**DIRECTIONS**
Exact reproduction required: the lines below from the line with "- 56. Children" to the line with "59. Children identify", both ends included, and no others.

Modification records
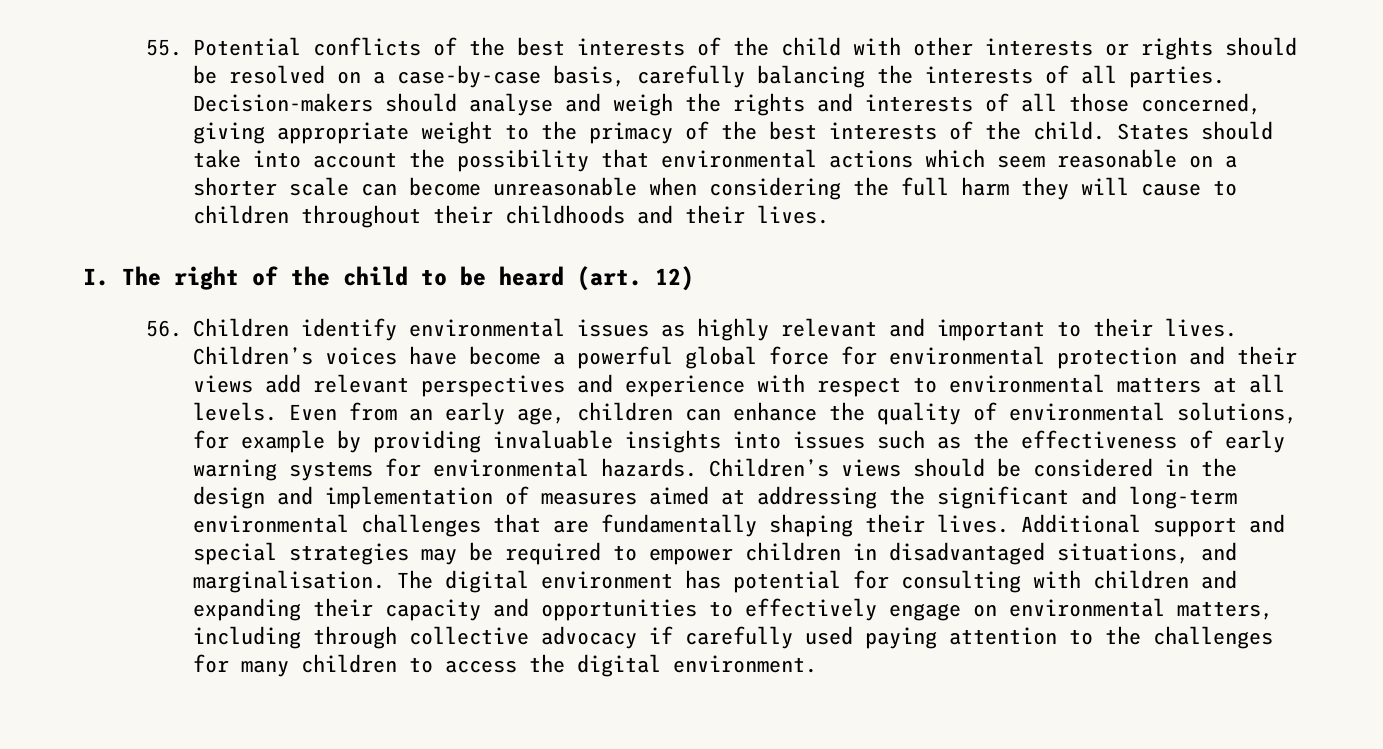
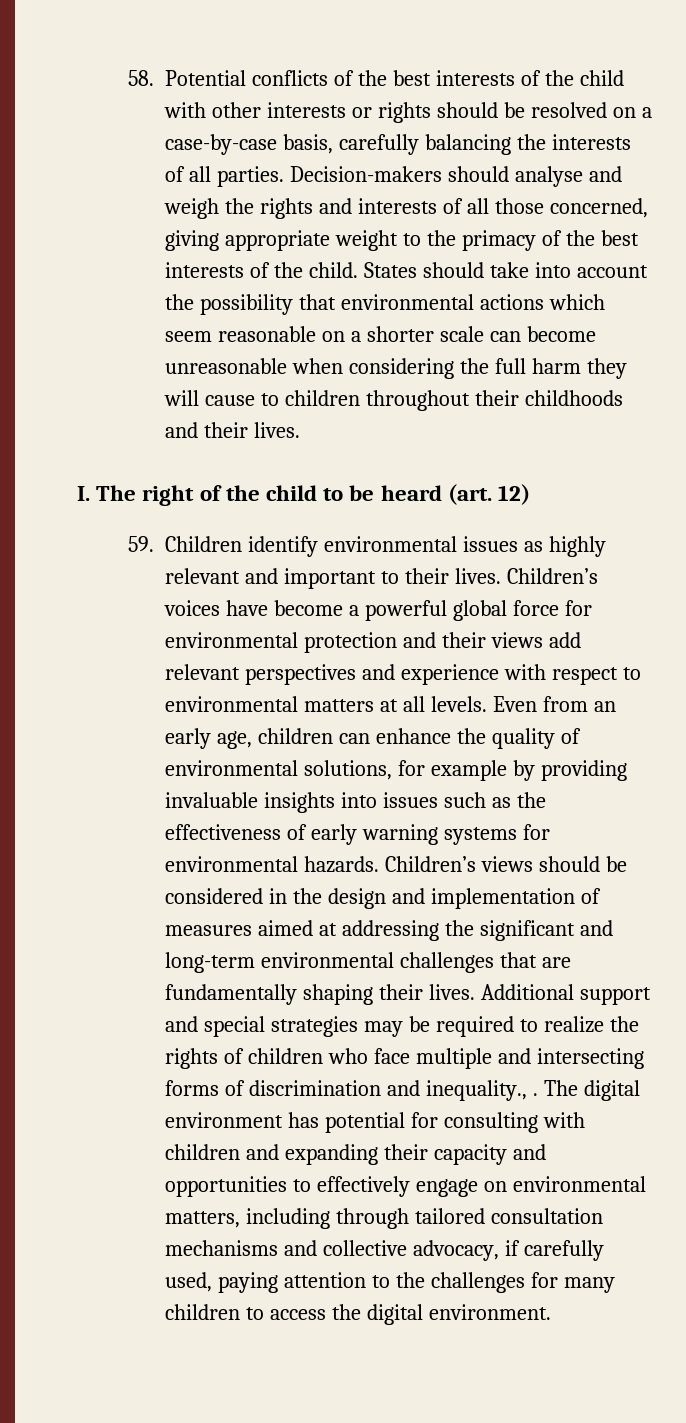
- 55. Potential conflicts of the best interests of the child with other interests or rights should be resolved on a case-by-case basis, carefully balancing the interests of all parties.
+ 58. Potential conflicts of the best interests of the child with other interests or rights should be resolved on a case-by-case basis, carefully balancing the interests of all parties.
- 56. Children identify environmental issues as highly relevant and important to their lives.
+ 59. Children identify environmental issues as highly relevant and important to their lives.
- Additional support and special strategies may be required to empower children in disadvantaged situations, and marginalisation.
+ Additional support and special strategies may be required to realize the rights of children who face multiple and intersecting forms of discrimination and inequality., .
- The digital environment has potential for consulting with children and expanding their capacity and opportunities to effectively engage on environmental matters, including through collective advocacy if carefully used paying attention to the challenges for many children to access the digital environment.
+ The digital environment has potential for consulting with children and expanding their capacity and opportunities to effectively engage on environmental matters, including through tailored consultation mechanisms and collective advocacy, if carefully used, paying attention to the challenges for many children to access the digital environment.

**ANSWER BOX**
- 56. Children identify environmental issues as highly relevant and important to their lives.
+ 59. Children identify environmental issues as highly relevant and important to their lives.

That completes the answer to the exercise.